(Exercise):
Could you restate word for word every line from the one containing "[357,181,441,195] Hasta luego" to the end of the records, and nothing else?

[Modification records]
^^^^

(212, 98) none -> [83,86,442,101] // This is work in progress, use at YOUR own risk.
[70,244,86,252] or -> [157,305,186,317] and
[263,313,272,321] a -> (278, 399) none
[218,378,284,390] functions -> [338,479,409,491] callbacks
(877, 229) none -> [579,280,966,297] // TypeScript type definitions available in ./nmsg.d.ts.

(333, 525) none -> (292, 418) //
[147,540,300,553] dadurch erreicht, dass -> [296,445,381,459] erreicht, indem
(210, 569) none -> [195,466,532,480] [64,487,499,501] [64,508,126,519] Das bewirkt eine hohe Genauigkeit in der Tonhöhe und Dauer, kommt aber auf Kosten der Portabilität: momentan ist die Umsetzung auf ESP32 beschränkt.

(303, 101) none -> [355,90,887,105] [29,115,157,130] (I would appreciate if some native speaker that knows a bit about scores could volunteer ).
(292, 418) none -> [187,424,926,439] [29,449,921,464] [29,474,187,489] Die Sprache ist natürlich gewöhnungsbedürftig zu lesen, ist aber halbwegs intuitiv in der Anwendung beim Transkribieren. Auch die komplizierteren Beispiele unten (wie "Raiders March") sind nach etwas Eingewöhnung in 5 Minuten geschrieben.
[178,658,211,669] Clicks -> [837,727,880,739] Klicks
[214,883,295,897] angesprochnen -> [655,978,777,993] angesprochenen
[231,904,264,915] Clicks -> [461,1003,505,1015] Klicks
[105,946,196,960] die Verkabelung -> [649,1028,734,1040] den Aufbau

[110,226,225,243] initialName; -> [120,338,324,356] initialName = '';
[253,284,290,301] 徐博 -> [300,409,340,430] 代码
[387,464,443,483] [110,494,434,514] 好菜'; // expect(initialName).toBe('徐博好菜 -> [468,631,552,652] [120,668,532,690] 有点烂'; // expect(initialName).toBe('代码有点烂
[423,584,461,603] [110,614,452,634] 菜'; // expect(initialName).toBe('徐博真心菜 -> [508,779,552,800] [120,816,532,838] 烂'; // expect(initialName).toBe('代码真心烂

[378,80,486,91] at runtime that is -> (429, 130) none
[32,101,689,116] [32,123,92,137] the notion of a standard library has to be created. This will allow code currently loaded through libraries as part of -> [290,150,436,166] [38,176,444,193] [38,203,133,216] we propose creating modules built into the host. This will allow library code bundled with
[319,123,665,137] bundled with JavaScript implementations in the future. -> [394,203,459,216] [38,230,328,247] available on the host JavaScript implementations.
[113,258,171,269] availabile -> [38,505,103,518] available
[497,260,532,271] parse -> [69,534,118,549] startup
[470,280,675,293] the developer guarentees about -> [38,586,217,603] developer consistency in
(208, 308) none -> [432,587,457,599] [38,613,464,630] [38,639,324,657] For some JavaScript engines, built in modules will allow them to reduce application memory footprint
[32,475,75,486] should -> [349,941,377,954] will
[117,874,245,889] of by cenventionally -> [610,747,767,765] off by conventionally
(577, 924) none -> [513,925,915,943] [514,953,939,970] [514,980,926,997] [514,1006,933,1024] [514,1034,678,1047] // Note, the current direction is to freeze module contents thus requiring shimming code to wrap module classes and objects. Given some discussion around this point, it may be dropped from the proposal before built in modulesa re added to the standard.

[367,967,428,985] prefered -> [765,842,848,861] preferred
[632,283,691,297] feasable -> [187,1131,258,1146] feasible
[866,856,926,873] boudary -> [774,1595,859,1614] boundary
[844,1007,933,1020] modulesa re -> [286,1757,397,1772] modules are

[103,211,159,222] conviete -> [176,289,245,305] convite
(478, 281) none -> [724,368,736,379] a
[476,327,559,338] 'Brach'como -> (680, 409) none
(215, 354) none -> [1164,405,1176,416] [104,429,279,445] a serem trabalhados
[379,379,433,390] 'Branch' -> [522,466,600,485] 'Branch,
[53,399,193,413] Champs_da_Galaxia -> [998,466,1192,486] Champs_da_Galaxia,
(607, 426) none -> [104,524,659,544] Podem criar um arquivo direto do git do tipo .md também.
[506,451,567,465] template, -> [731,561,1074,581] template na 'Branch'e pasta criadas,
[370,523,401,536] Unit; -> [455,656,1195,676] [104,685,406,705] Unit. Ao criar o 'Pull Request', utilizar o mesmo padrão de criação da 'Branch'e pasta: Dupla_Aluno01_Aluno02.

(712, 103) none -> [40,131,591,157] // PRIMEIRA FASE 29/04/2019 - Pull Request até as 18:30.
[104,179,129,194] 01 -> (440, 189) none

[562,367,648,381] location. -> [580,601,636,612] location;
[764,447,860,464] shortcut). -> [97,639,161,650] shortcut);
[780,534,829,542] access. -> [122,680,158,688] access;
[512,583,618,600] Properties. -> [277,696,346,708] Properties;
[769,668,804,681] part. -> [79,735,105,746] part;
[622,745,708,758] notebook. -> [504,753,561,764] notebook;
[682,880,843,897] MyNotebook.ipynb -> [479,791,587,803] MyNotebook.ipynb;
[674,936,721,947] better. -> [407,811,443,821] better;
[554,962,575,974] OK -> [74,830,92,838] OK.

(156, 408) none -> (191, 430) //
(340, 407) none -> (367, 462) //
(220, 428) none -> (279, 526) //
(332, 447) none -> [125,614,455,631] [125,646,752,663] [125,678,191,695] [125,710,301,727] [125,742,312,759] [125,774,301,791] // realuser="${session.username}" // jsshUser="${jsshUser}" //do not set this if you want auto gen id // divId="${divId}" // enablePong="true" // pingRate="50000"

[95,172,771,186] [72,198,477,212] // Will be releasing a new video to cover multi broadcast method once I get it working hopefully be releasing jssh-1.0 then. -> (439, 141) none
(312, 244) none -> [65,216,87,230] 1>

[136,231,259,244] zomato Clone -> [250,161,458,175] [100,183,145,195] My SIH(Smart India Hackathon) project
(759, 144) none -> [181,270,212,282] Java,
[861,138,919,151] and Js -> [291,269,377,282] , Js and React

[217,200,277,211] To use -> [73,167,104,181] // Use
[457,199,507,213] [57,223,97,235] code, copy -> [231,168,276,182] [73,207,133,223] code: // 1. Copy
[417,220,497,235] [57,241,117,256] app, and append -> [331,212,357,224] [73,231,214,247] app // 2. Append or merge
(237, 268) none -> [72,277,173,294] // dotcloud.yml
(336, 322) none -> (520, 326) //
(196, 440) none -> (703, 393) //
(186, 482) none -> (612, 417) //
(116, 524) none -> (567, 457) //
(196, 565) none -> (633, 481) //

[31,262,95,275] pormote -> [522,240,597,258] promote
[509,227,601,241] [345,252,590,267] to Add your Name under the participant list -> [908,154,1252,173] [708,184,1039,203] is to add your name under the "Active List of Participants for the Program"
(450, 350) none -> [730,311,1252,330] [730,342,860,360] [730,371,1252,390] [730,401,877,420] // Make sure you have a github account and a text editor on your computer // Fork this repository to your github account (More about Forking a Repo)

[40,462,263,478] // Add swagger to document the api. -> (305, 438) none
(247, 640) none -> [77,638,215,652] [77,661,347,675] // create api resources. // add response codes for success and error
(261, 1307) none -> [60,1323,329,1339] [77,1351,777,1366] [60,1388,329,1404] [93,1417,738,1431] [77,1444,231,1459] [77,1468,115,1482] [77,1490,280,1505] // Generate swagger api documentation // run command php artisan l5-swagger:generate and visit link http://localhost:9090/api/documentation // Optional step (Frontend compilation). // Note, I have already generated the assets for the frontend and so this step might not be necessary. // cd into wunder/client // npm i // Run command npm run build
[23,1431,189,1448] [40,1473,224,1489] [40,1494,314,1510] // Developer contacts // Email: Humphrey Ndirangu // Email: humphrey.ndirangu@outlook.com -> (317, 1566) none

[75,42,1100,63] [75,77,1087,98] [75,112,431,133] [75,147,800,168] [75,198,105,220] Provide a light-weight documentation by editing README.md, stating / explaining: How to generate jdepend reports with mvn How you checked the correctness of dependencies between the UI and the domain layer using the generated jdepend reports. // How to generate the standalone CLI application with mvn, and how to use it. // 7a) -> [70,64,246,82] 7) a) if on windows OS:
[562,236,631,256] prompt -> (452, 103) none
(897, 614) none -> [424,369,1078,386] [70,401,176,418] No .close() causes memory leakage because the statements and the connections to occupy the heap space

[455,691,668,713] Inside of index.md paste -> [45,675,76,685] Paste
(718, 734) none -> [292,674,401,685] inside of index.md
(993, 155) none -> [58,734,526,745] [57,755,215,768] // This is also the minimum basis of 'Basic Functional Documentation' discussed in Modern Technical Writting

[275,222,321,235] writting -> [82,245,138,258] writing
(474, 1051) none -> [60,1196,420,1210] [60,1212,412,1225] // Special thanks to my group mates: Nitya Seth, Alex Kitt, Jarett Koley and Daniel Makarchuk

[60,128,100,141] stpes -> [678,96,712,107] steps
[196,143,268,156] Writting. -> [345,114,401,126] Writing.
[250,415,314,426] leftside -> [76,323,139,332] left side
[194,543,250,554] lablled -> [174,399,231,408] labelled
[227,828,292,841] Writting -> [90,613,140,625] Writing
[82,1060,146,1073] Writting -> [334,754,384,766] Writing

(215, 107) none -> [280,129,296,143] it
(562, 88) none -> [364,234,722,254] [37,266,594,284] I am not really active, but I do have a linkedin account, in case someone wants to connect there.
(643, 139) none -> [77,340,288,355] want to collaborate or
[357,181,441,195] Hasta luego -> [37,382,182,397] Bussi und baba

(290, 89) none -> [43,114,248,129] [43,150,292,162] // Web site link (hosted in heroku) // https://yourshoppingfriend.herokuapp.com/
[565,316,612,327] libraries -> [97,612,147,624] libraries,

^^^^

(Exercise result):
[357,181,441,195] Hasta luego -> [37,382,182,397] Bussi und baba

(290, 89) none -> [43,114,248,129] [43,150,292,162] // Web site link (hosted in heroku) // https://yourshoppingfriend.herokuapp.com/
[565,316,612,327] libraries -> [97,612,147,624] libraries,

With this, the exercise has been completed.